Alexa
  • Directory of Taiwan

German lawmakers vote to loosen limits on embryonic stem cell imports

German lawmakers vote to loosen limits on embryonic stem cell imports

German lawmakers voted Friday to loosen slightly a 2002 law that imposes strict limits on the use of embryonic stem cells for medical research, enabling scientists to import newer stem-cell lines.
Following a debate that cut across party lines, the lower house of parliament approved the change by a 346-228 margin, with six abstentions.
The existing law bans the creation of embryonic stem cells in Germany purely for research purposes, but allows stem cells produced abroad before Jan. 1, 2002, to be imported for use in projects of "overwhelming significance" where no other research method can be used.
Under the change approved Friday, the deadline is being shifted forward by more than five years to May 1, 2007. Researchers had argued that cells produced before 2002 are now unusable and they required access to more recently produced cells for their efforts to understand diseases.
Research Minister Annette Schavan, Justice Minister Brigitte Zypries and Chancellor Angela Merkel were among those who advocated the change.
The proposal beat out a series of rival plans. One group of lawmakers favored keeping the existing rules; smaller groups advocated scrapping the limit entirely or banning research with embryonic stem cells altogether. Both of those proposals were shot down, with support from fewer than 130 lawmakers each.
Experimentation with embryonic stem cells is disputed because they come from embryos destined to be discarded after test-tube fertilization.

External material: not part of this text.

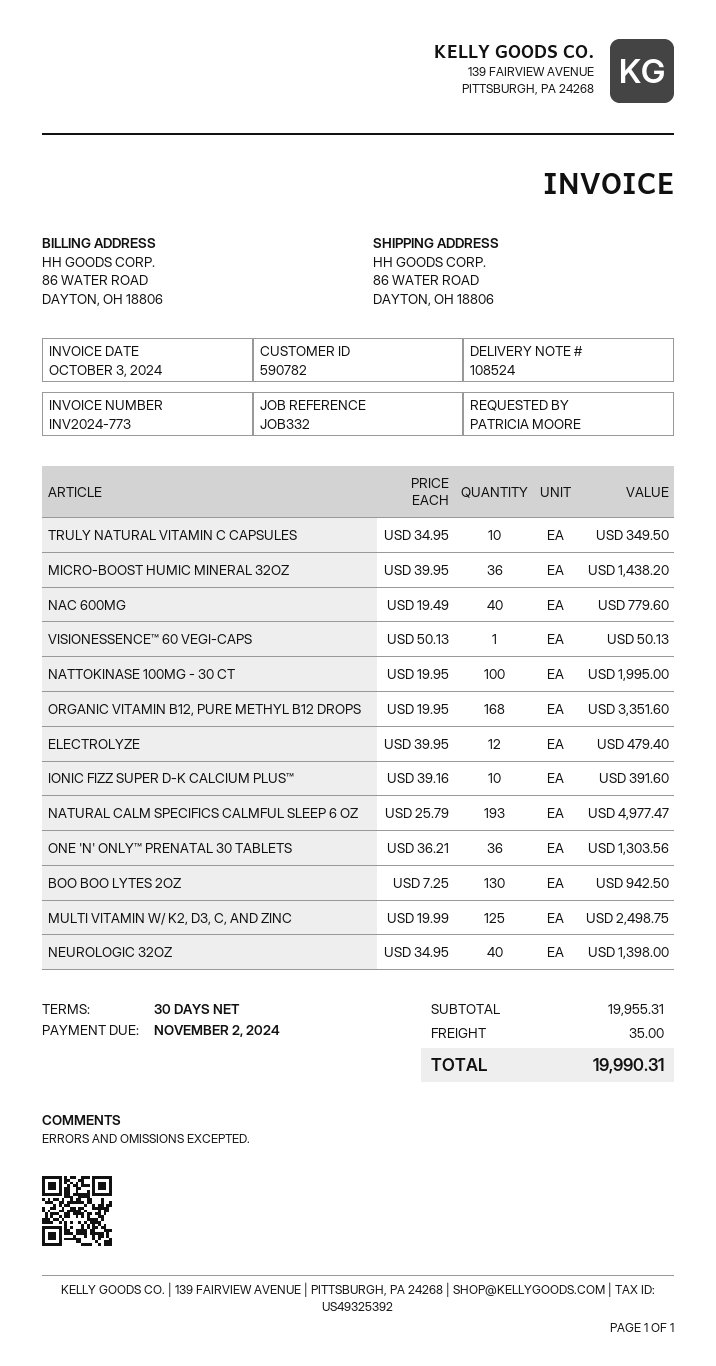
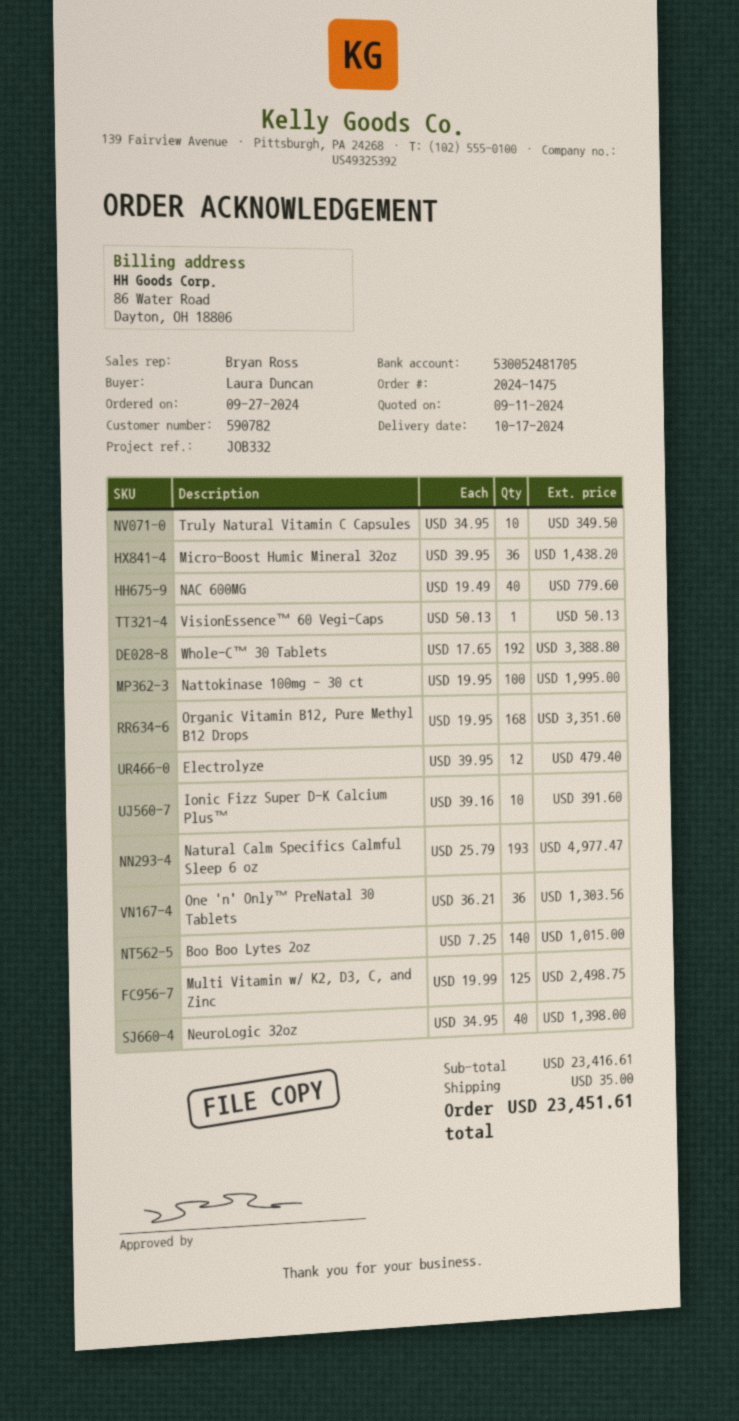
ordered by: PATRICIA MOORE -> Laura Duncan
BOO BOO LYTES 2OZ: 130 x 7.25 = 942.50 -> 140 x 7.25 = 1015.00
Whole-C™ 30 Tablets: none -> 192 x 17.65 = 3388.80
subtotal: 19955.31 -> 23416.61
total: 19990.31 -> 23451.61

Schavan, a conservative Roman Catholic, has insisted that moving the cutoff date forward would reflect rapid advances in technology _ with which Germany must keep pace to remain competitive _ rather than a liberalization.
She told lawmakers that the "smallest possible change" made sense.

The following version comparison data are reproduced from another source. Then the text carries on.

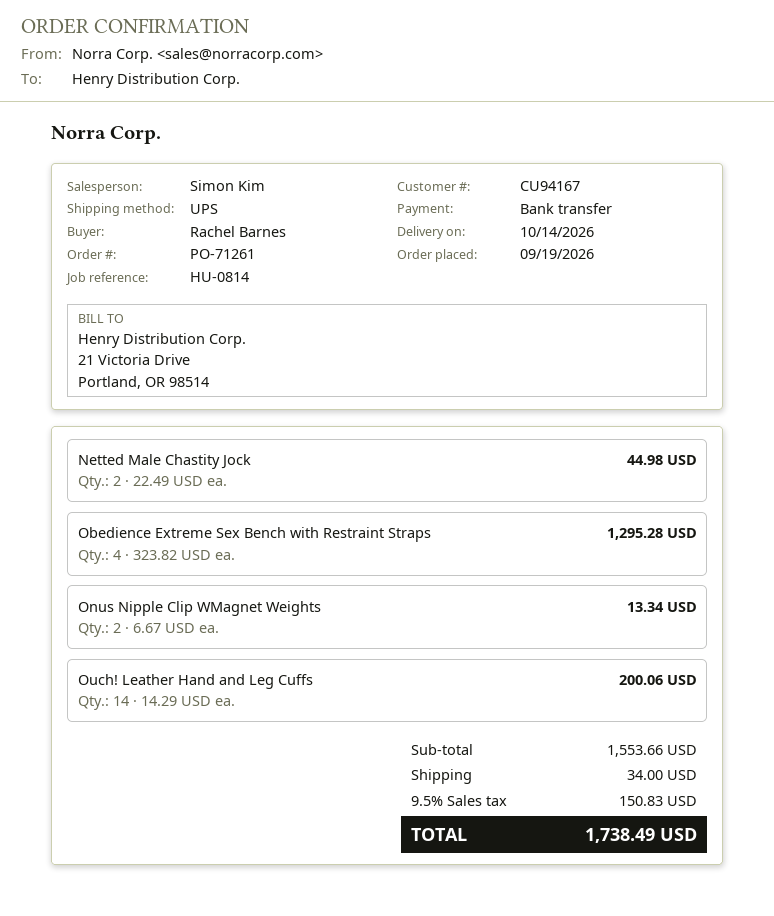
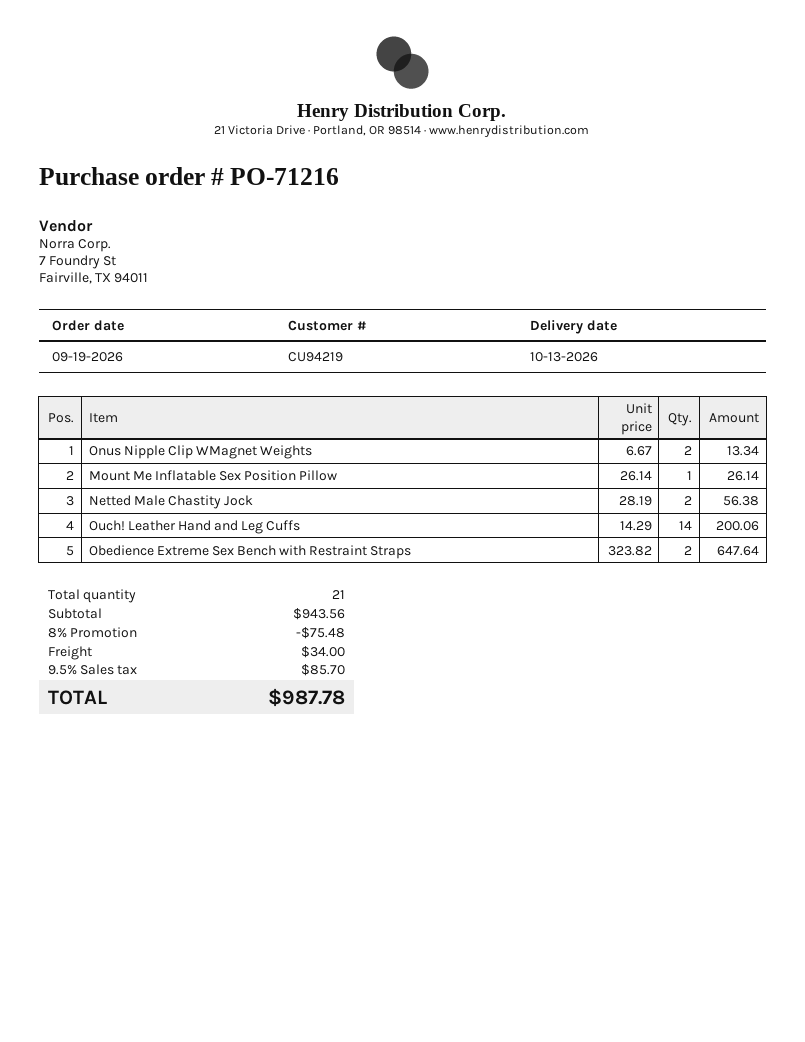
order number: PO-71261 -> PO-71216
delivery date: 2026-10-14 -> 2026-10-13
customer number: CU94167 -> CU94219
Netted Male Chastity Jock: 2 x 22.49 = 44.98 -> 2 x 28.19 = 56.38
Obedience Extreme Sex Bench with Restraint Straps: 4 x 323.82 = 1295.28 -> 2 x 323.82 = 647.64
Mount Me Inflatable Sex Position Pillow: none -> 1 x 26.14 = 26.14
subtotal: 1553.66 -> 943.56
discount: none -> 8% = 75.48
tax: 9.5% = 150.83 -> 9.5% = 85.70
total: 1738.49 -> 987.78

"The move fits with the law's logic by enabling a further development that makes possible in future the narrow corridor (for research) that we wanted" when the 2002 law was passed, she said.

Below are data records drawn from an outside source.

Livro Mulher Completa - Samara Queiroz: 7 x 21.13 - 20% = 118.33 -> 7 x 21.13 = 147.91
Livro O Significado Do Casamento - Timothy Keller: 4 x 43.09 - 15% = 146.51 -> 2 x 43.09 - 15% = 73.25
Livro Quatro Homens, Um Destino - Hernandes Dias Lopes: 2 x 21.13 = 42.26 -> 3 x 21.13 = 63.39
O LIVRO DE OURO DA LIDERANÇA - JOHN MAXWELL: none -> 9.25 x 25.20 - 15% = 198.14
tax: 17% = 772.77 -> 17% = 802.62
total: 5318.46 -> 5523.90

Maria Boehmer, a fellow conservative, backed keeping the law as it is. She argued that changing it would undermine the legislation's aim of curbing incentives for researchers abroad to produce new cells.
"Even if people stress again and again that this is a one-time shift, such a decision would be judged abroad as a signal that we are prepared to shift the ethical boundary if researchers demand it loudly enough," she said. "And that means creating incentives."
Justice Minister Zypries said that protecting embryos was important _ "but we also must respect researchers' right to freedom of research." She said politicians needed to be mindful of scientists' interest in furthering research on, for example, transplantation and fighting cancer.
Germany's Roman Catholic Church opposed loosening the law, but the country's Lutheran Church has backed moving forward the cutoff date if currently available stem-cell lines are insufficient.